Data extract ▸
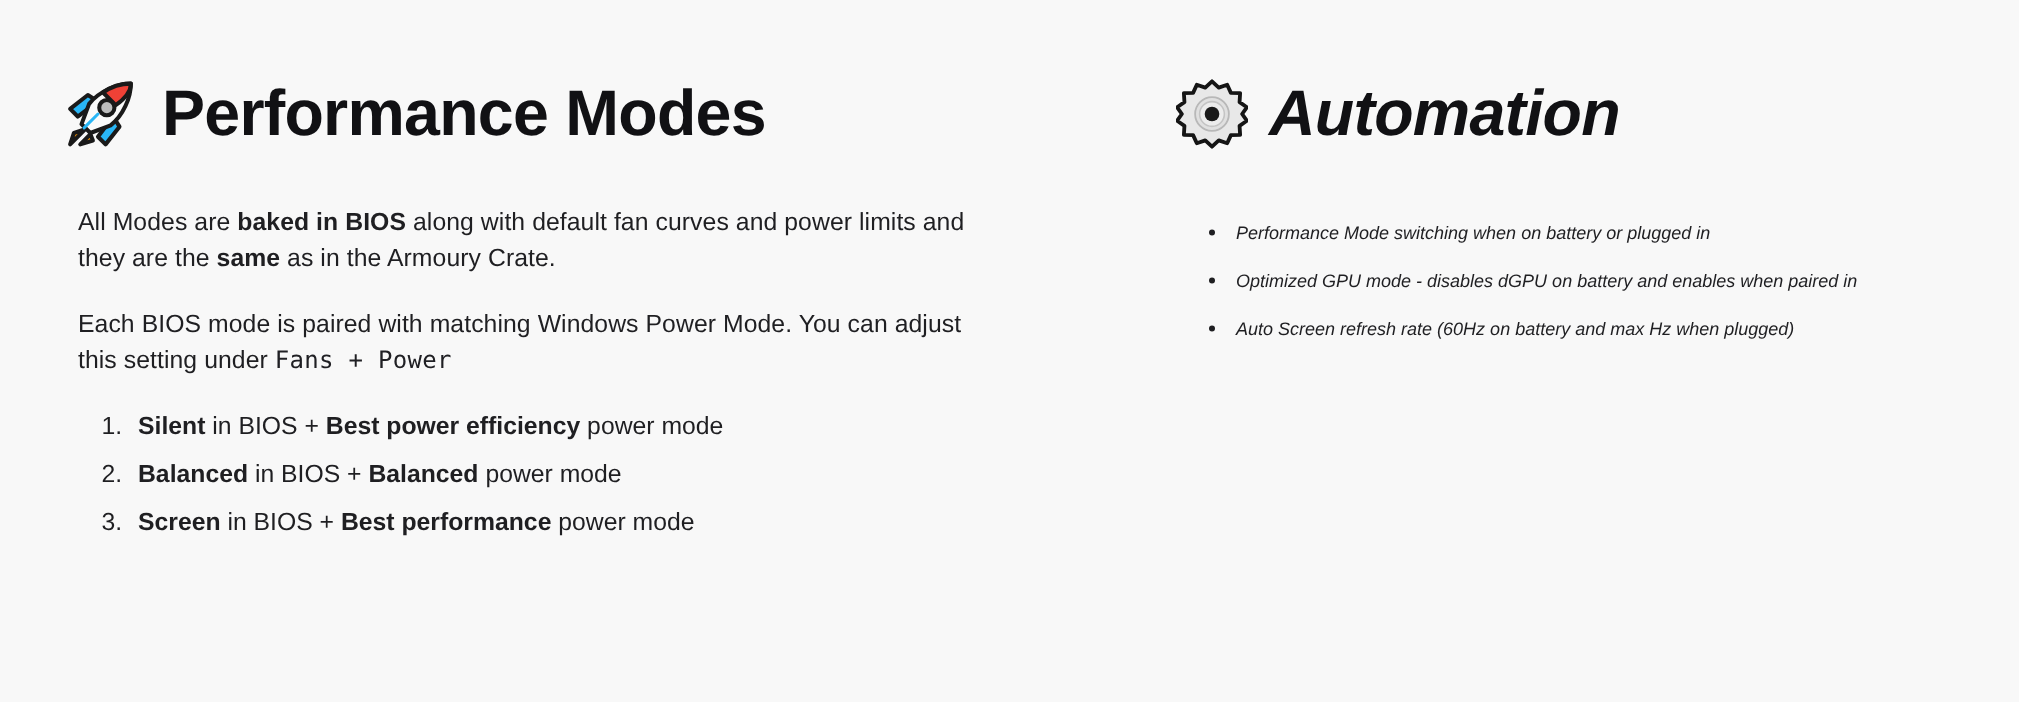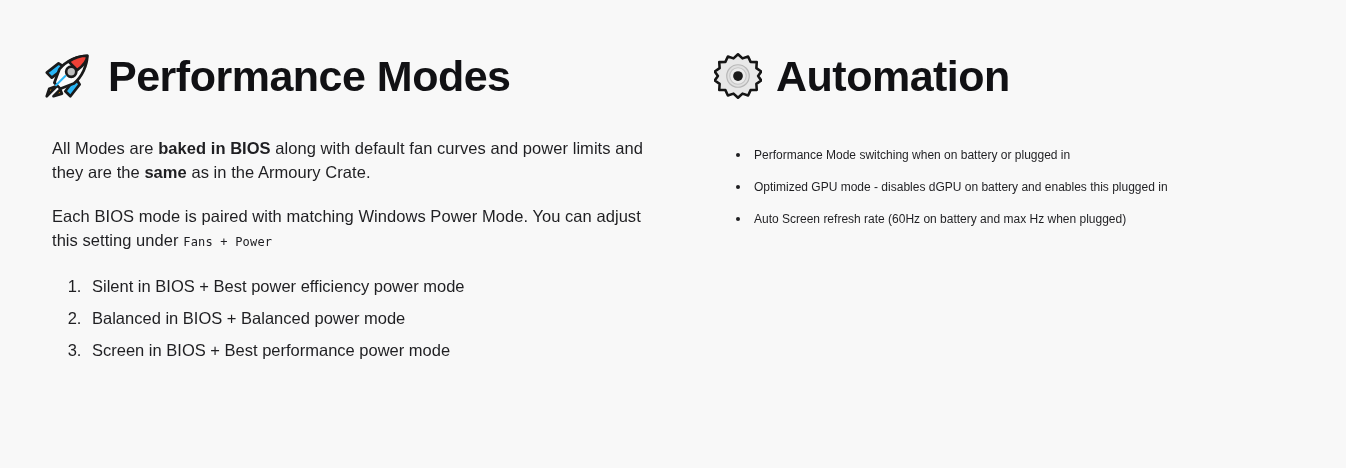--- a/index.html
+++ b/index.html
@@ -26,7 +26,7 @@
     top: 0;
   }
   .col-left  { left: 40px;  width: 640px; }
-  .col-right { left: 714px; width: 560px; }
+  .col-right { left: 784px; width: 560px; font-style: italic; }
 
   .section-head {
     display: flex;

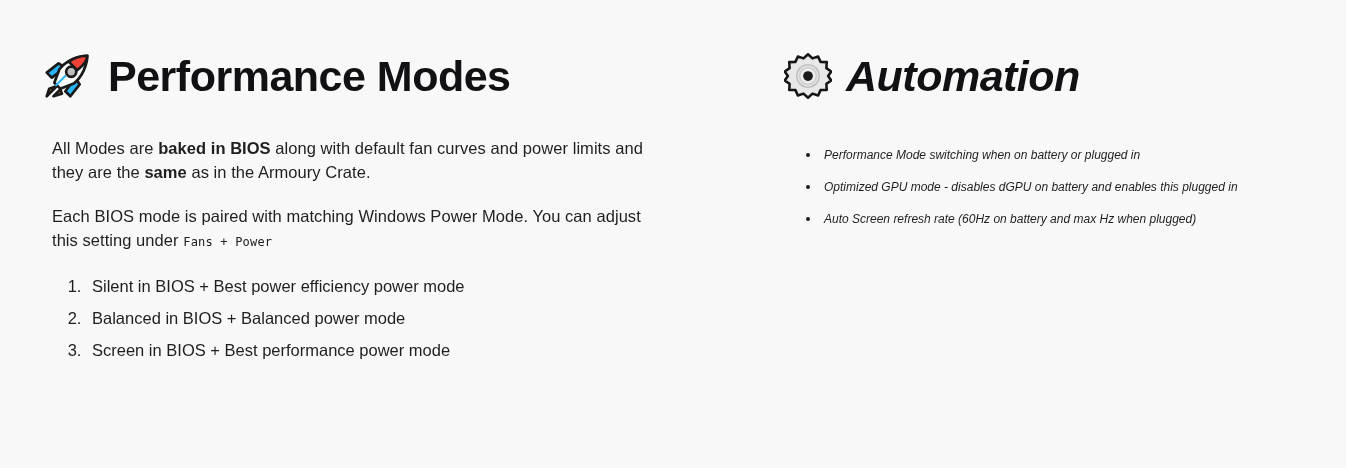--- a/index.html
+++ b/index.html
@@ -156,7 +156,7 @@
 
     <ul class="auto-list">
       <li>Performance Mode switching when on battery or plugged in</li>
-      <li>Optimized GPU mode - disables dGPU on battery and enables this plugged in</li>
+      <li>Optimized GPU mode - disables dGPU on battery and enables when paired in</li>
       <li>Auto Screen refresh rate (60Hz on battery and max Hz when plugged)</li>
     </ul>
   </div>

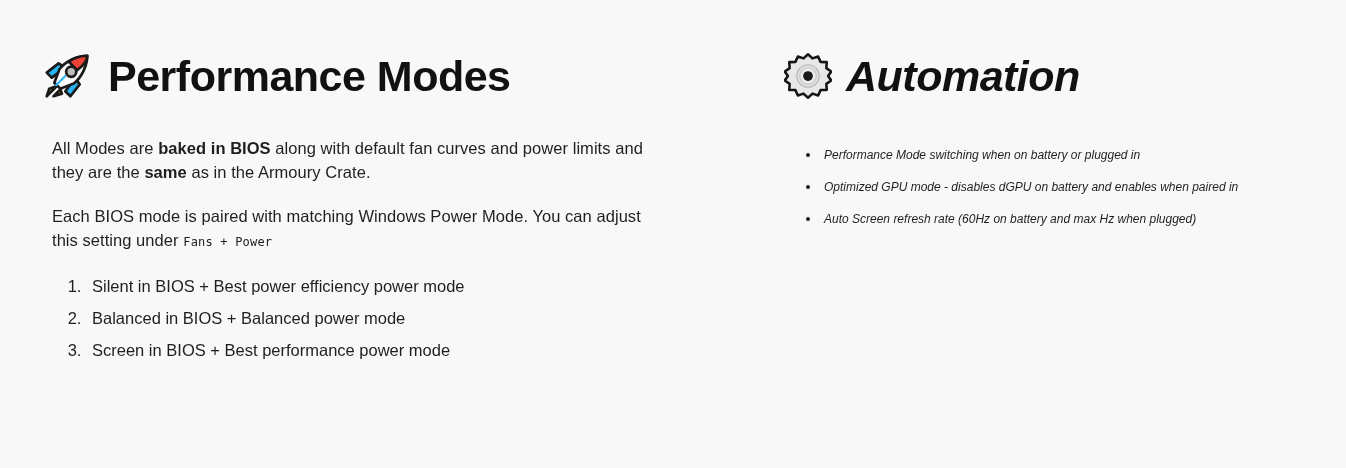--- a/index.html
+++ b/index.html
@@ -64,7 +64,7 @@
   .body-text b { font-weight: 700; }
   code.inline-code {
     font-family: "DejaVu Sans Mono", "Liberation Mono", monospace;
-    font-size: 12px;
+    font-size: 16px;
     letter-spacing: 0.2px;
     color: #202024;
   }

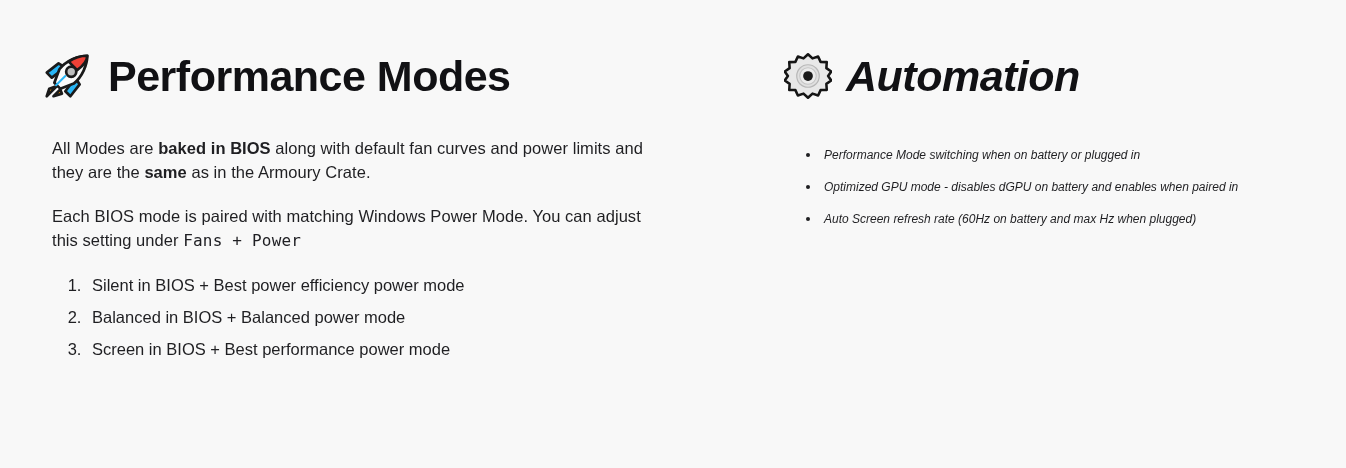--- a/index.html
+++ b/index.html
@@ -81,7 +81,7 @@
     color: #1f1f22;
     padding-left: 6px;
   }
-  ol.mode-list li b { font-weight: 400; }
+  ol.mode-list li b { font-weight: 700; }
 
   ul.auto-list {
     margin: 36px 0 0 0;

--

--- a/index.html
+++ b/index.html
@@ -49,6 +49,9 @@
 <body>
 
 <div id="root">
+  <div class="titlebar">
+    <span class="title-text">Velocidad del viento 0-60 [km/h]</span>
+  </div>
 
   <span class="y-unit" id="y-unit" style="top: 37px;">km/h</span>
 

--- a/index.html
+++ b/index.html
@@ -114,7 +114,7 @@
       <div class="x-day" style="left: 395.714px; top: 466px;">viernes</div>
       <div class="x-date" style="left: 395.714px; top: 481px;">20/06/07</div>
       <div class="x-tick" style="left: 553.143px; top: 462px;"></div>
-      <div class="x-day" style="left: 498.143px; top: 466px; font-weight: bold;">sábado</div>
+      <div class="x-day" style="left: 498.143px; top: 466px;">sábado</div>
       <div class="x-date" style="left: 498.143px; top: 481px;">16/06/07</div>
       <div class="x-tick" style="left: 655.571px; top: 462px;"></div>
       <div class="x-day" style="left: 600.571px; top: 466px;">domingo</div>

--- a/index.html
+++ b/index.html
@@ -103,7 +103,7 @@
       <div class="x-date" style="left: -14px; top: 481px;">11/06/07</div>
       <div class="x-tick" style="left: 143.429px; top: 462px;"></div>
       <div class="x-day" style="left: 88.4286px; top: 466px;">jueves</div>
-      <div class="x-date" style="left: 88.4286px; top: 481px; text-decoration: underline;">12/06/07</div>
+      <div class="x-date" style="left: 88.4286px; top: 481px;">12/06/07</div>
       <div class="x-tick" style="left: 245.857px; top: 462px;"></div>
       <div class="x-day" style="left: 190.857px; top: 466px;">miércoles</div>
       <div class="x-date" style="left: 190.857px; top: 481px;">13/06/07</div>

Task brief ▸ Within the entries above, find each line where "width" appears; copy every one.

Expected output ▸
   .col-left  { left: 40px;  width: 640px; }
-  .col-right { left: 714px; width: 560px; }
+  .col-right { left: 784px; width: 560px; font-style: italic; }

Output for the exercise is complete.